Dataset entries ▸
- Opening Delimiter -

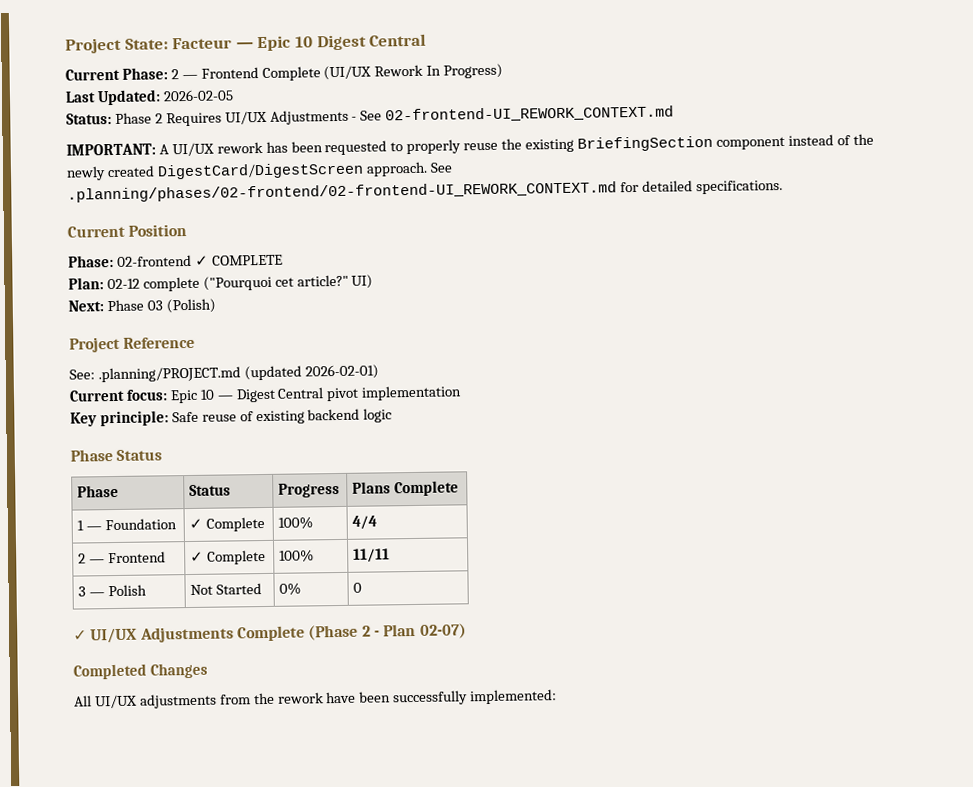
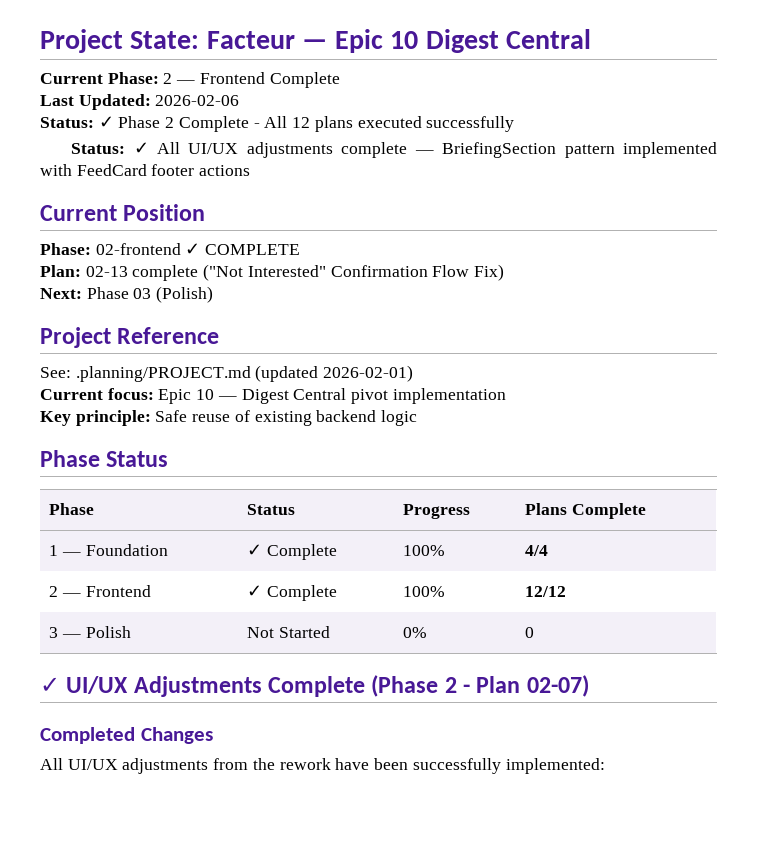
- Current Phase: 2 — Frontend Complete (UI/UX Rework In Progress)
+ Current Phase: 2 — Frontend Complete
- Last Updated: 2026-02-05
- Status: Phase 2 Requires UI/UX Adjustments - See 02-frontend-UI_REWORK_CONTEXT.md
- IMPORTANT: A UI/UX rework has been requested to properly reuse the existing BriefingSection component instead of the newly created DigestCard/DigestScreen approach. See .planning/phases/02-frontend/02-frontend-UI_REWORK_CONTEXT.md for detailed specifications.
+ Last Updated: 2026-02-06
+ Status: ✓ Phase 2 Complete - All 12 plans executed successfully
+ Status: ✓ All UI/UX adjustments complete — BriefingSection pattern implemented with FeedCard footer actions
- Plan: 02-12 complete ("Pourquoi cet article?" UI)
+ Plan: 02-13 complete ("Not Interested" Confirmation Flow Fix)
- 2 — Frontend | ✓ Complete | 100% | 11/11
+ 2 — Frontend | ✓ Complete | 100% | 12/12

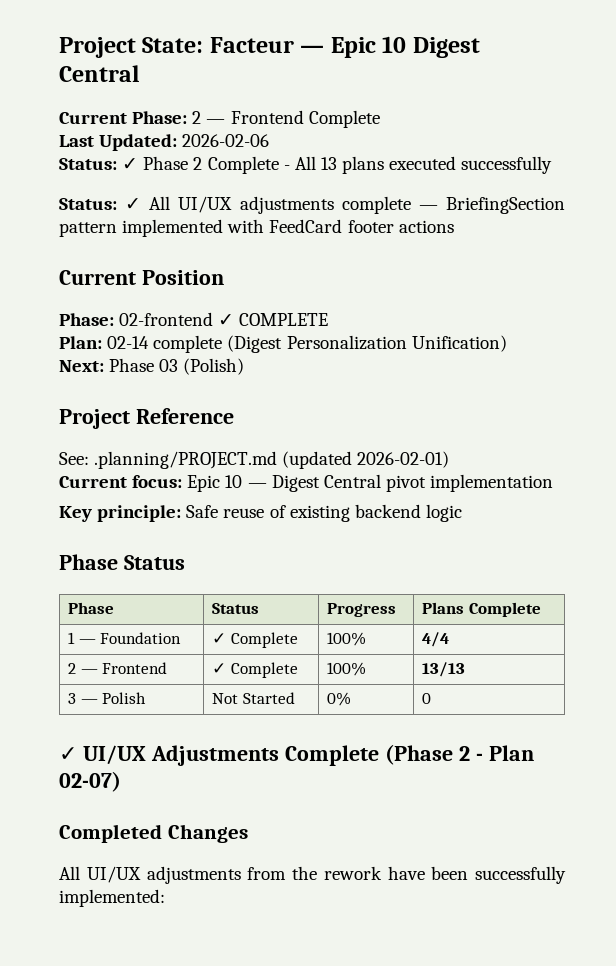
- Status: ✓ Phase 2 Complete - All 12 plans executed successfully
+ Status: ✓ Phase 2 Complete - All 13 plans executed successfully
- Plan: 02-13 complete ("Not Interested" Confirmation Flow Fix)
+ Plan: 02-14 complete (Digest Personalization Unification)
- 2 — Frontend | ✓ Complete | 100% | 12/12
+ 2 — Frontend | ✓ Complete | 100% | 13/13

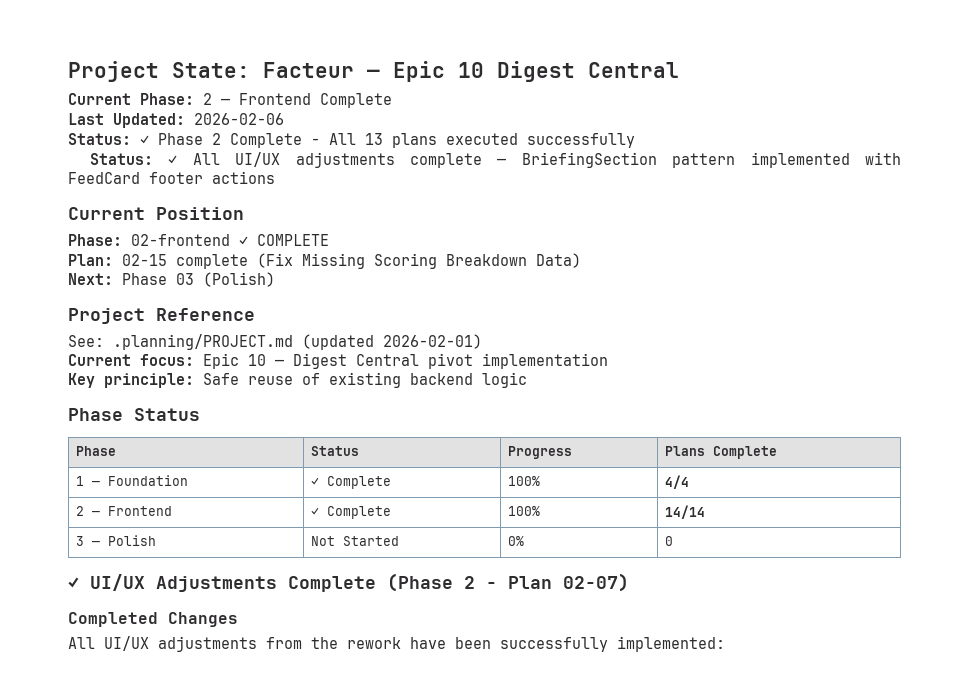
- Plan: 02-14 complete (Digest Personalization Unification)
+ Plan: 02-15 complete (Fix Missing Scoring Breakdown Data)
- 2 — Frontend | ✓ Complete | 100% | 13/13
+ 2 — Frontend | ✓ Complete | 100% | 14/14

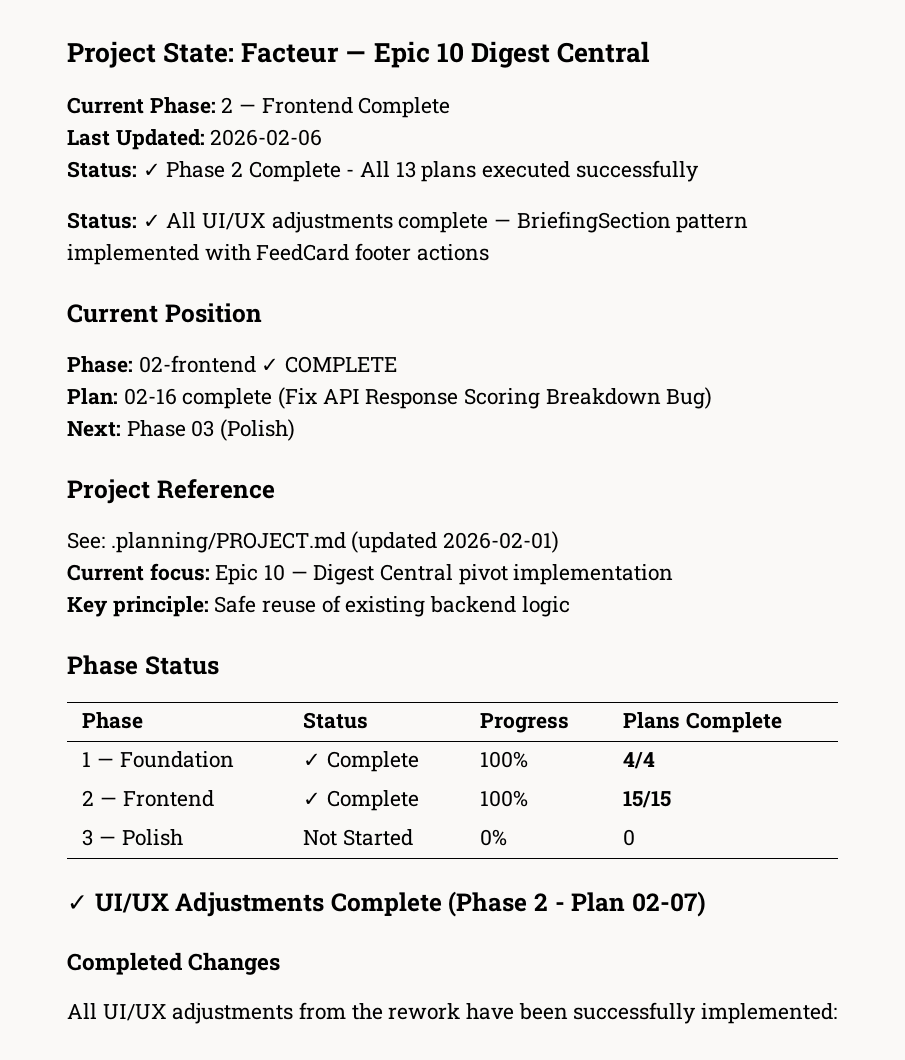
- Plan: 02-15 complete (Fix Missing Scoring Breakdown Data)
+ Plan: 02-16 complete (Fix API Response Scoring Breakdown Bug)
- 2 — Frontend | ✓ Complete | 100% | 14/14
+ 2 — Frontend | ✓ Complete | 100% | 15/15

- Closing Delimiter -

Work instructions ▸ Could you print the material above word for word and skip the images?

Problem solution ▸
- Current Phase: 2 — Frontend Complete (UI/UX Rework In Progress)
+ Current Phase: 2 — Frontend Complete
- Last Updated: 2026-02-05
- Status: Phase 2 Requires UI/UX Adjustments - See 02-frontend-UI_REWORK_CONTEXT.md
- IMPORTANT: A UI/UX rework has been requested to properly reuse the existing BriefingSection component instead of the newly created DigestCard/DigestScreen approach. See .planning/phases/02-frontend/02-frontend-UI_REWORK_CONTEXT.md for detailed specifications.
+ Last Updated: 2026-02-06
+ Status: ✓ Phase 2 Complete - All 12 plans executed successfully
+ Status: ✓ All UI/UX adjustments complete — BriefingSection pattern implemented with FeedCard footer actions
- Plan: 02-12 complete ("Pourquoi cet article?" UI)
+ Plan: 02-13 complete ("Not Interested" Confirmation Flow Fix)
- 2 — Frontend | ✓ Complete | 100% | 11/11
+ 2 — Frontend | ✓ Complete | 100% | 12/12

- Status: ✓ Phase 2 Complete - All 12 plans executed successfully
+ Status: ✓ Phase 2 Complete - All 13 plans executed successfully
- Plan: 02-13 complete ("Not Interested" Confirmation Flow Fix)
+ Plan: 02-14 complete (Digest Personalization Unification)
- 2 — Frontend | ✓ Complete | 100% | 12/12
+ 2 — Frontend | ✓ Complete | 100% | 13/13

- Plan: 02-14 complete (Digest Personalization Unification)
+ Plan: 02-15 complete (Fix Missing Scoring Breakdown Data)
- 2 — Frontend | ✓ Complete | 100% | 13/13
+ 2 — Frontend | ✓ Complete | 100% | 14/14

- Plan: 02-15 complete (Fix Missing Scoring Breakdown Data)
+ Plan: 02-16 complete (Fix API Response Scoring Breakdown Bug)
- 2 — Frontend | ✓ Complete | 100% | 14/14
+ 2 — Frontend | ✓ Complete | 100% | 15/15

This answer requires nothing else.